14 de febrero de 2006

Nuevas historias de Castilla la Vieja (y III)


Con el lunes madrileño se despertaron las sirenas y los atascos de la gran ciudad. Caminamos Cea Bermúdez abajo hasta la Fundación Jimenez Díaz. Rodeamos el Museo de América, levantamos nuestra mirada ante el inmenso Faro Moncloa, y nos escondimos entre las carpetas estudiantiles de Ciudad Universitaria. Durante mis cinco años en Madrid nunca ví un sol tan maravilloso como el de la Avenida Complutense por las mañanas, en la fresca. A la clínica donde yo trabajaba venía una mujer brasileña: Berta Silche (de la que ya cogí el nombre para varios relatos).
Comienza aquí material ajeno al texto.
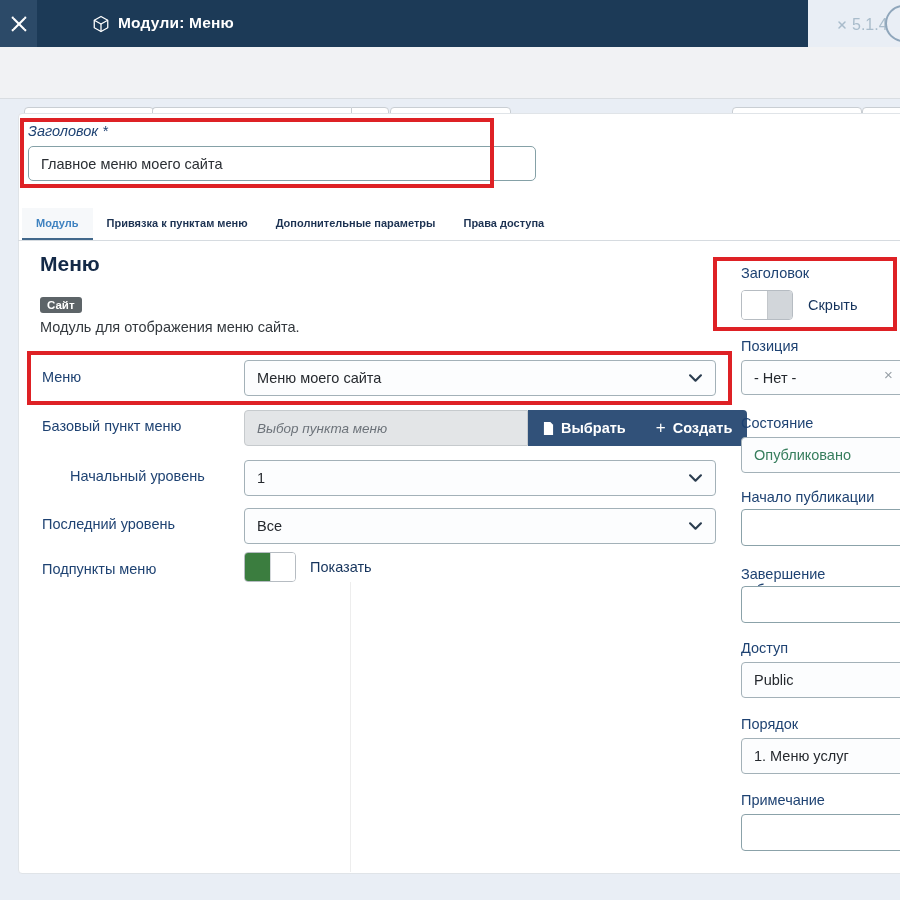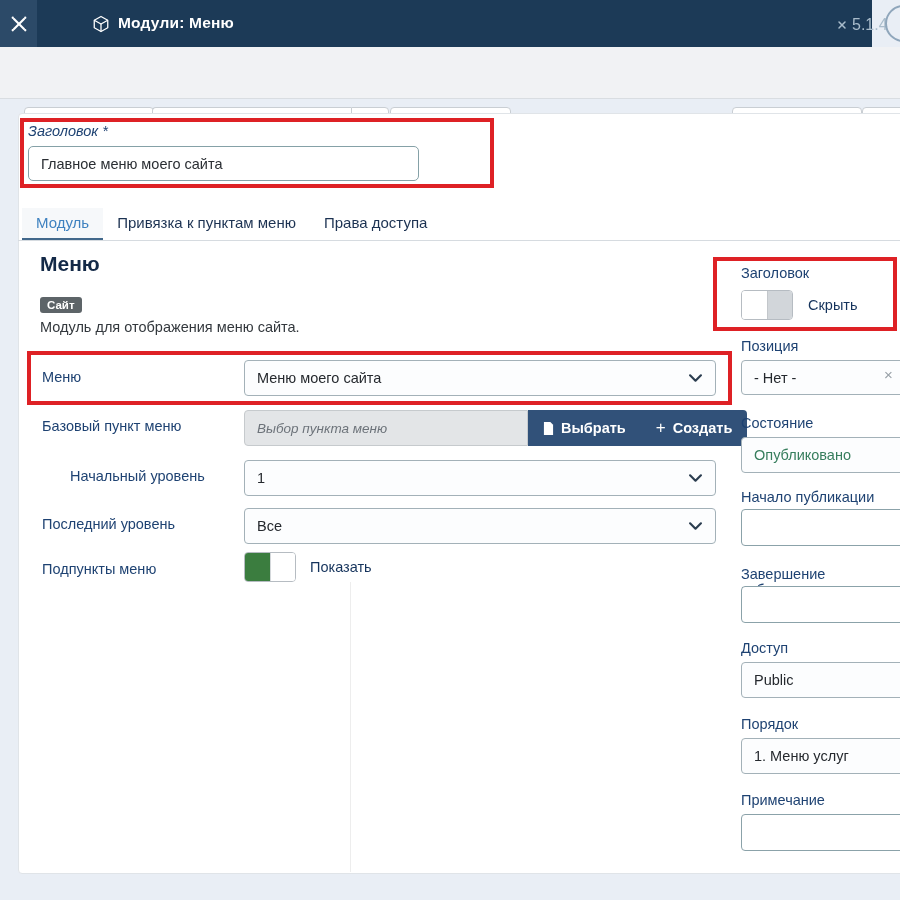--- a/index.html
+++ b/index.html
@@ -9,7 +9,7 @@
   .abs { position: absolute; }
 
   
-  .topbar { left:0; top:0; width:872px; height:47px; background:#1c3a57; }
+  .topbar { left:0; top:0; width:808px; height:47px; background:#1c3a57; }
   .logo-square { left:0; top:0; width:37px; height:47px; background:#2c4a68; display:flex; align-items:center; justify-content:center; }
   .topbar-cube { left:92px; top:15px; width:18px; height:18px; color:#fff; }
   .topbar-title { left:118px; top:14px; font-size:15.5px; font-weight:700; color:#ffffff; letter-spacing:.2px; }

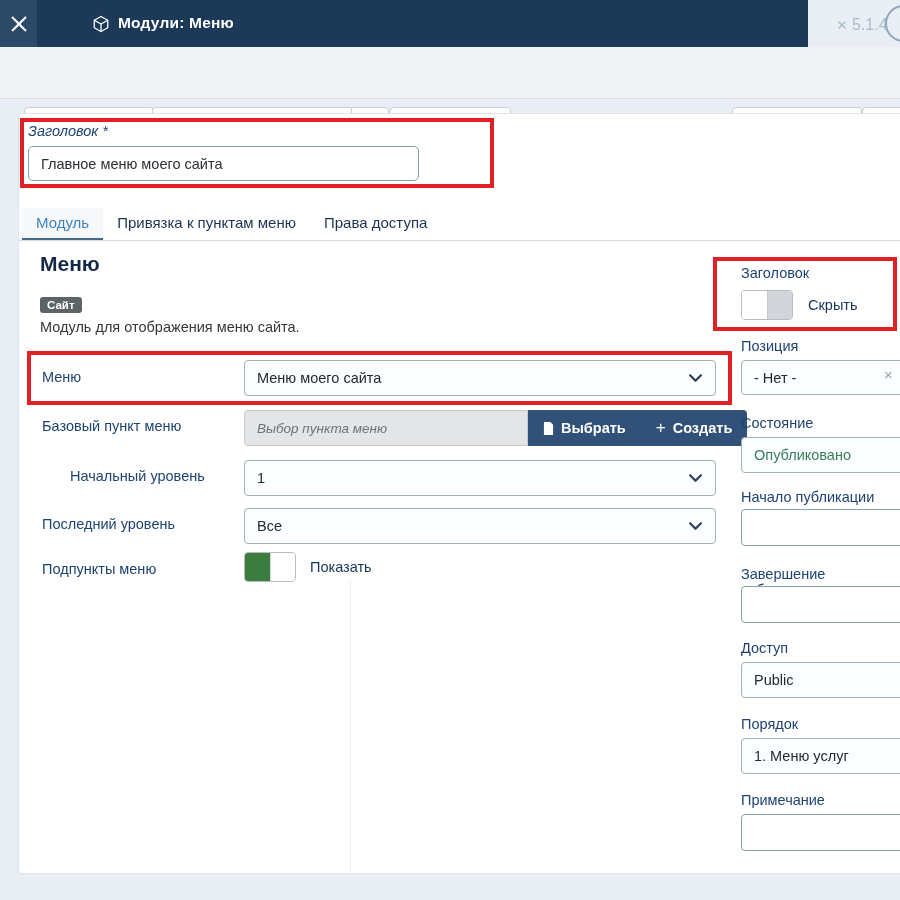--- a/index.html
+++ b/index.html
@@ -37,7 +37,7 @@
   
   .fld-label { font-size:14.5px; color:#1e4272; }
   .title-label { left:28px; top:123px;font-style:italic; }
-  .title-input { left:28px; top:146px; width:391px; height:35px; border:1px solid #85a1a7; border-radius:5px; background:#fff;
+  .title-input { left:28px; top:146px; width:508px; height:35px; border:1px solid #85a1a7; border-radius:5px; background:#fff;
                  font-family:"Liberation Sans",sans-serif; font-size:14.5px; color:#2a2e33; padding:0 12px; }
 
   

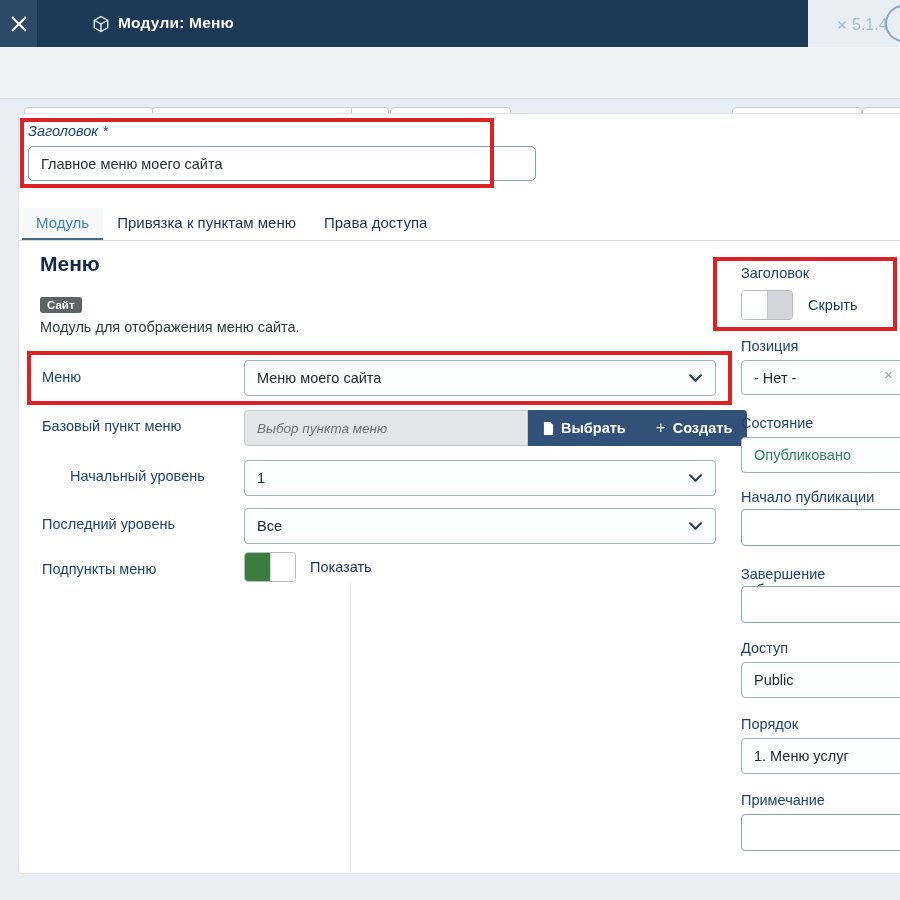--- a/index.html
+++ b/index.html
@@ -42,7 +42,7 @@
 
   
   .tabs { left:22px; top:208px; height:33px; display:flex; }
-  .tab { height:33px; line-height:30px; padding:0 14px; font-size:15px; font-weight:400; color:#1c3252; cursor:pointer; }
+  .tab { height:33px; line-height:30px; padding:0 14px; font-size:11px; font-weight:700; color:#1c3252; cursor:pointer; }
   .tab.active { color:#3f82c0; background:#f6f8fa; border-bottom:3px solid #42688b; }
   .tabbar-line { left:18px; top:240px; width:882px; height:1px; background:#d6dbe0; }
 

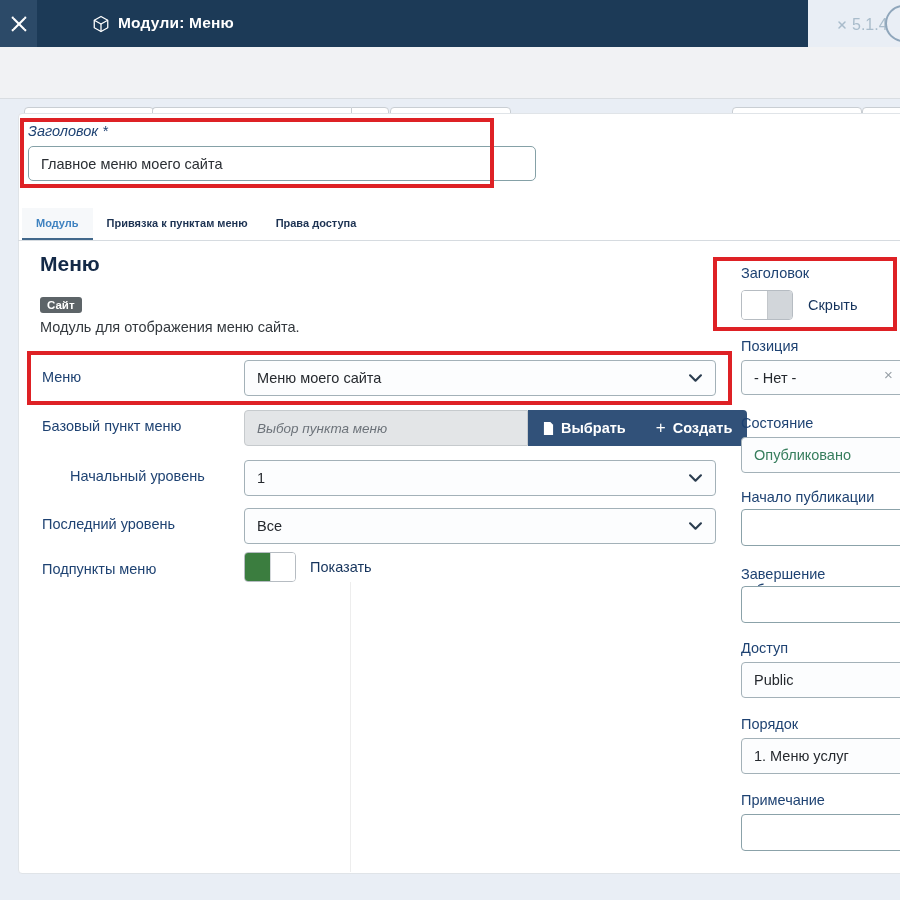--- a/index.html
+++ b/index.html
@@ -181,6 +181,7 @@
   <div class="abs tabs">
     <div class="tab active">Модуль</div>
     <div class="tab">Привязка к пунктам меню</div>
+    <div class="tab">Дополнительные параметры</div>
     <div class="tab">Права доступа</div>
   </div>
   <div class="abs tabbar-line"></div>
Silche solía decirme que cuando pasaba en coche junto a la parada de metro de Ciudad Universitaria tenía la tentación de dejarlo todo, bajarse del coche, y buscar entre los árboles pérdidos de la zona a un antiguo novio de la facultad. «Era muy guapo» me decía mientras comía un poco de pan –siempre comía pan–. No digo que a nosotros nos pasara lo mismo. Pero sí que se intuía en nuestros ademanes una nostalgia sutil, casi diáfana. Nostalgia, morriña o señalda. ¡Vete tú a saber lo que sentí yo al hablar con Pinar y Elena, al ver a los mismos camareros en la cafetería, al recorrer los suelos llenos de papeles de periódicos (caprichoso destino), al confirmar que el mundo cambia en mi ausencia (Como había cambiado todo cuando dejé Madrid y volví) al darme cuenta también que siempre hay algo que permanece, aunque sea un simple rayo de sol mañanero.

1 comentario:

Anónimo dijo...

Bendita nostalgia que nos confirma los buenos momentos vividos. Seguro que dentro de unos años tendremos nostalgia de estos tiempos de ahora y los recordaremos como los vivimos o tal vez como los quisimos vivir.